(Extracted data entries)

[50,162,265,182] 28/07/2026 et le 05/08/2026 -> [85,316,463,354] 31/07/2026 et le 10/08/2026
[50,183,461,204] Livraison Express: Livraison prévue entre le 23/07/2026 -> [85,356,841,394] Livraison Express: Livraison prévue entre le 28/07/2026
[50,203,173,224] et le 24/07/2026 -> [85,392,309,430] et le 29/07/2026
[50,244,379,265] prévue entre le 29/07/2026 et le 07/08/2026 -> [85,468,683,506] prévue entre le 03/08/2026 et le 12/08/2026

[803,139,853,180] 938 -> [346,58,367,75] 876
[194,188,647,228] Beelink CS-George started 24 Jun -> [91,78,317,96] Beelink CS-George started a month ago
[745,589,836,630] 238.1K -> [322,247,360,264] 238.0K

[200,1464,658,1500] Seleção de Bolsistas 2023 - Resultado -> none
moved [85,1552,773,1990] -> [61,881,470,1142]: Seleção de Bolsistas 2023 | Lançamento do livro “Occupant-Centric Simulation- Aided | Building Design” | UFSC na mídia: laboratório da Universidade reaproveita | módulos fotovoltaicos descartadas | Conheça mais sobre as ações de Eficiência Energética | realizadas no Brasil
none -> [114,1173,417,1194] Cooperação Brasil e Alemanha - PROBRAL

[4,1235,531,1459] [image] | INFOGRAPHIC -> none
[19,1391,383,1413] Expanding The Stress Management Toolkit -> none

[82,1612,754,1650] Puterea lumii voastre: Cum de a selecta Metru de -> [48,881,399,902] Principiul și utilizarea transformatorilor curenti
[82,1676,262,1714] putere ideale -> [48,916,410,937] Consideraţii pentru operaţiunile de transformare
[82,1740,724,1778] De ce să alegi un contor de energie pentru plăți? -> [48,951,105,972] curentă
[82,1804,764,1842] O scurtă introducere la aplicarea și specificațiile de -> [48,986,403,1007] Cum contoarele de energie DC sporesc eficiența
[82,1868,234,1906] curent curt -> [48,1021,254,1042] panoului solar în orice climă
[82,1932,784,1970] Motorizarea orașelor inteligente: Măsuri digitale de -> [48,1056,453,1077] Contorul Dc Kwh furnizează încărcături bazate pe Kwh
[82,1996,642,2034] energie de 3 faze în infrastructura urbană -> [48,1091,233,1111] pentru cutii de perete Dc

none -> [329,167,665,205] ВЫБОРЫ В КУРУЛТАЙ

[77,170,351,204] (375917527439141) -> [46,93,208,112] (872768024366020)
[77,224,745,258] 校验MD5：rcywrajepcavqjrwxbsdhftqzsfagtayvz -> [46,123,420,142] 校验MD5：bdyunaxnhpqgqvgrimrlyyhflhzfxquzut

• Task description
Look above for the line containing "none -> [329,167,665,205] ВЫБОРЫ В КУРУЛТАЙ". From there to the final line of the entries, repeat every line exactly.

• Reply to the exercise
none -> [329,167,665,205] ВЫБОРЫ В КУРУЛТАЙ

[77,170,351,204] (375917527439141) -> [46,93,208,112] (872768024366020)
[77,224,745,258] 校验MD5：rcywrajepcavqjrwxbsdhftqzsfagtayvz -> [46,123,420,142] 校验MD5：bdyunaxnhpqgqvgrimrlyyhflhzfxquzut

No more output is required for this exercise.